There’s a new kind of math being taught at ASU, and it goes something like this: Take one globalized world, multiply by billions of people and add an influenza virus. Factor in extreme poverty and the fact that there are more people than vaccines. Using massive demographic, climate and health data sets, determine a vaccination distribution plan to prevent a deadly epidemic in rural Mexico. Hint: you can’t actually test it to see if you got it right.
This year, two new degrees – a doctorate and a bachelor of science in Applied Mathematics for the Life and Social Sciences – join an array of crosscutting programs administered by the School of Human Evolution and Social Change in the College of Liberal Arts and Sciences.
Carlos Castillo-Chavez, ASU Regents’ Professor and Joaquin Bustoz Jr. Professor of mathematical biology, joined the school this summer to direct the new programs. He will share his time with his newly founded Mathematics, Computational and Modeling Sciences Center and the Department of Mathematics and Statistics. Home to several programs under his direction, including the acclaimed Mathematical and Theoretical Biology Institute, the center actively recruits students from disadvantaged backgrounds and mentors them in mathematical sciences for the purpose of improving human lives.
“We face enormous demographic, economic, environmental, health and social challenges,” says Castillo-Chavez. “Our goal is to produce a new generation of scientists with an understanding of global issues and vigorous training in quantitative theory and methods. Our graduates come from a wide range of backgrounds and will be able to quickly adapt to the changing employment demands we are already seeing in areas such as homeland security, sustainability and conservation biology, urban system dynamics, public health, disease evolution and addiction, infrastructure and technological research.”
While best known for its anthropology programs, the School of Human Evolution and Social Change is expanding its expertise in the study of complex adaptive systems.
“The school is a natural home for mathematicians who want to use their skills on social and environmental problems,” says Sander van der Leeuw, the school’s director. “We are extremely thrilled that professor Castillo-Chavez and his students have come on board. Our social scientists have a long history of working closely with computational scientists and are eager to advance the application of quantitative tools to social science data.”
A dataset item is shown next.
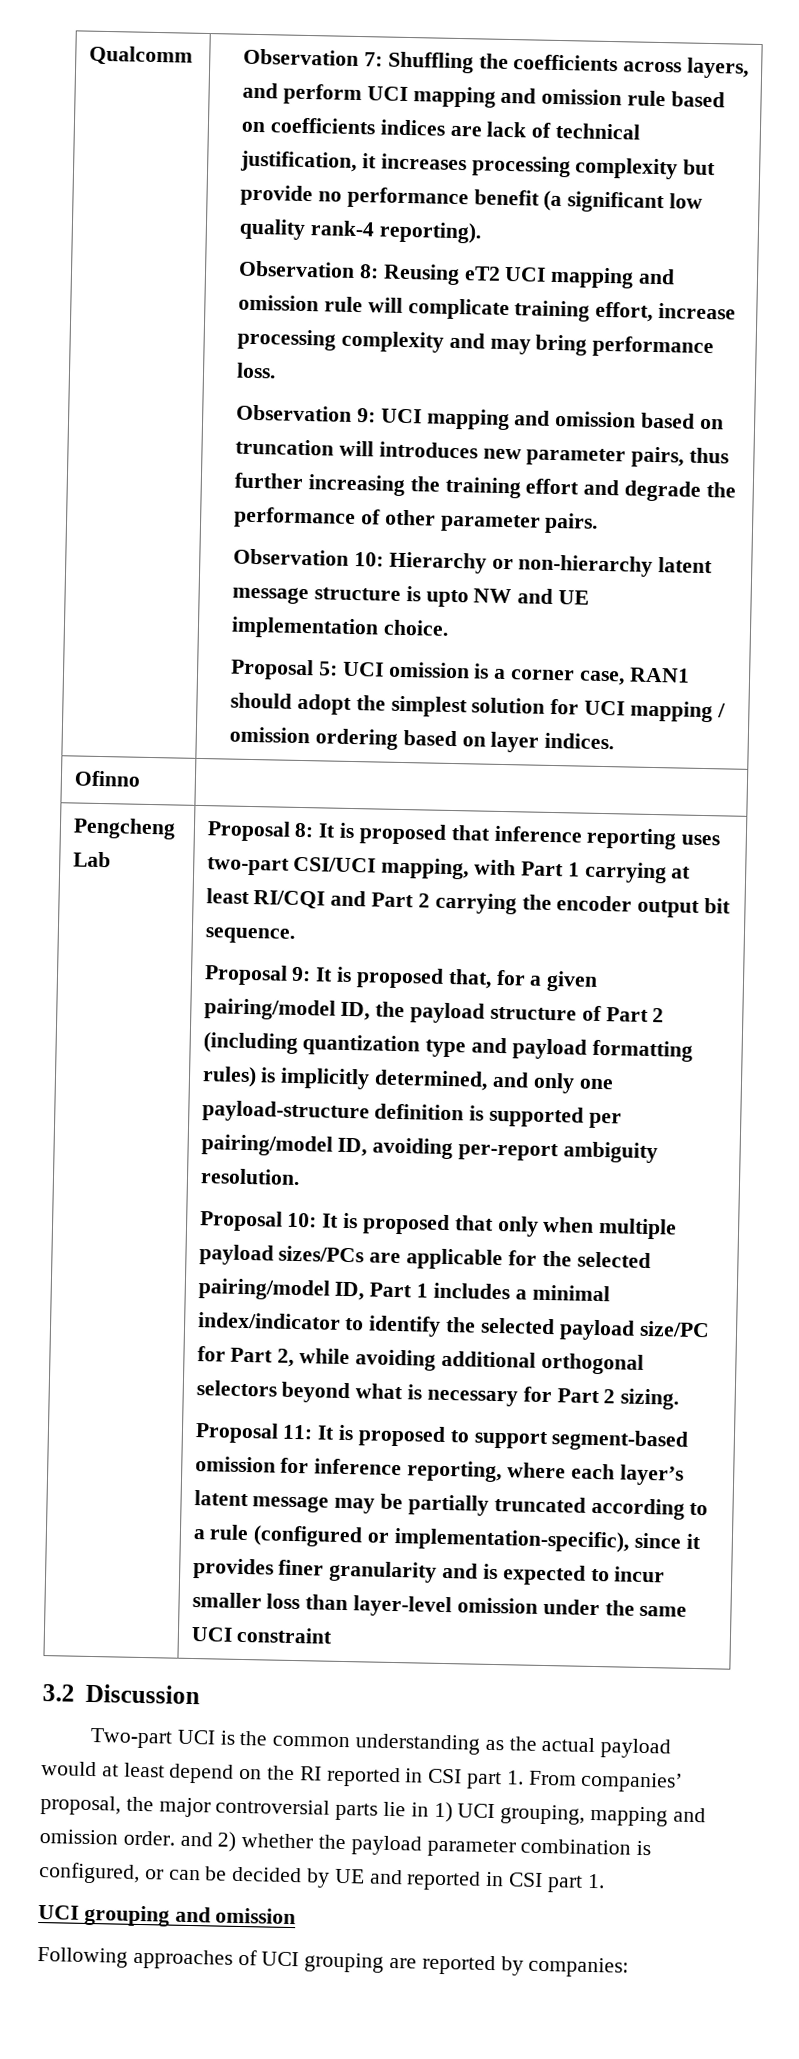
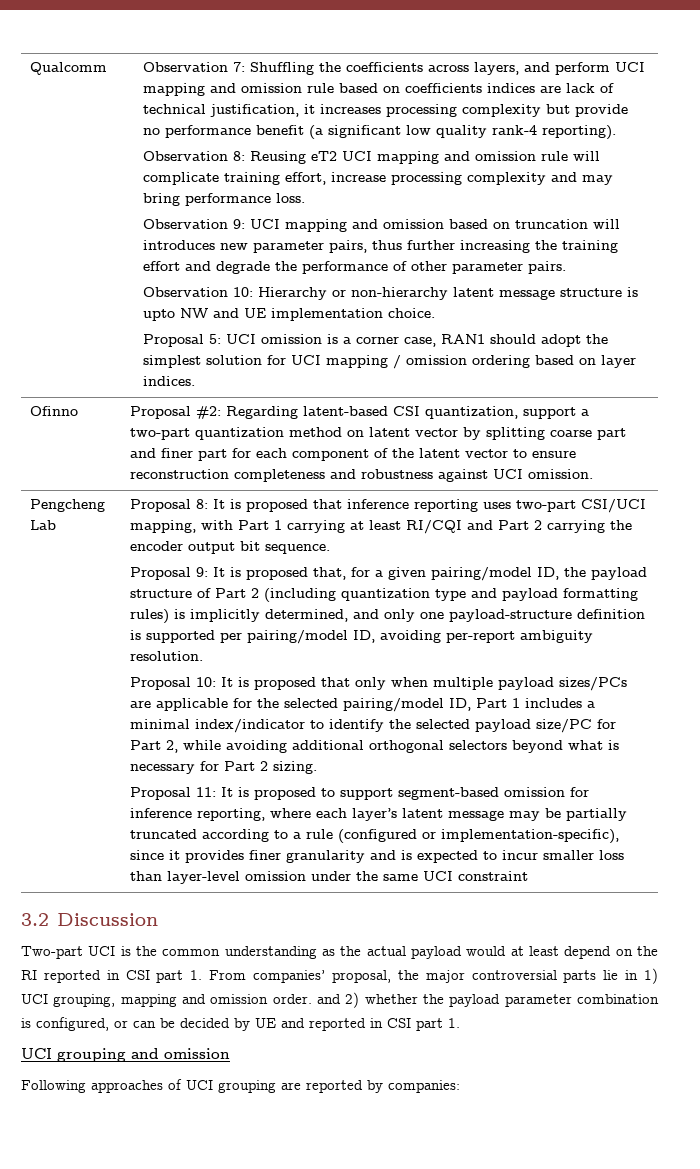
- Ofinno |
+ Ofinno | Proposal #2: Regarding latent-based CSI quantization, support a two-part quantization method on latent vector by splitting coarse part and finer part for each component of the latent vector to ensure reconstruction completeness and robustness against UCI omission.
“What’s different about applied mathematics in social science is that there is more focus on how to apply various tools and methods to social systems, besides learning the technical aspects of methods. The trick is figuring out which tools and methods are best for which type of problems, and how to use them to produce useful results,” says Marco Janssen, assistant professor in the school and associate director of the Center for the Study of Institutional Diversity.
“Whether you are searching for viable strategies to convert a city to sustainable energy or to preserve an endangered rainforest in Indonesia, you better understand cultural and social processes. To develop rigorous models, you have to include knowledge from many disciplines.”
The four mathematicians in the school’s faculty know of no other programs that train mathematicians using social science data in an ecological context the way ASU is doing it.
“We just started the Ph.D. program this fall and we have already exceeded our five year enrollment projections. As soon as it was approved, we were able to enroll 27 highly qualified students, and we are constantly getting inquiries from around the world,” says Bate Agbor-Baiyee, academic success specialist for applied mathematics in the life and social sciences.
Not surprisingly, it turns out there is a huge global demand for problem solvers. According to Janssen, the job opportunities for graduates cover just about every field you can think of: health, business, industry, government, environment, entertainment, sports and of course, education.
“In the age of computers and Internet, there are massive amounts of data being collected that require strong computational skills to analyze,” says Janssen. “But we are still learning how to use that data in meaningful ways. Whenever you are dealing with people, things get complicated very quickly,” says Janssen. “This is not like applied mathematics in engineering where you have to figure out the best circuit for a chip. Maybe you are trying to figure out the best circuit for a new light rail system. Unlike the chip, you can’t test it over and over to refine it until it’s perfect. You have to be good at asking questions – a lot of questions – because getting it wrong has serious consequences.”
In this emerging field, research is driven by questions at the interface of the life and social sciences – and a process of discovery that relies on a continuous, adaptive ‘trialogue’ between models, theory and data, adds Castillo-Chavez.
“Students learn a way of thinking and approaching problems, and then get to apply it to whatever they are passionate about,” says John “Marty” Anderies, associate professor with appointments in the School of Human Evolution and Social Change and the School of Sustainability. “We’ll never fully understand what motivates people’s behavior. But we can observe what they actually do in a given set of circumstances, develop models of their decision-making behavior and map that onto data and models of the environment. We can then look across history and time and space to see how people’s decisions and the environment interact.”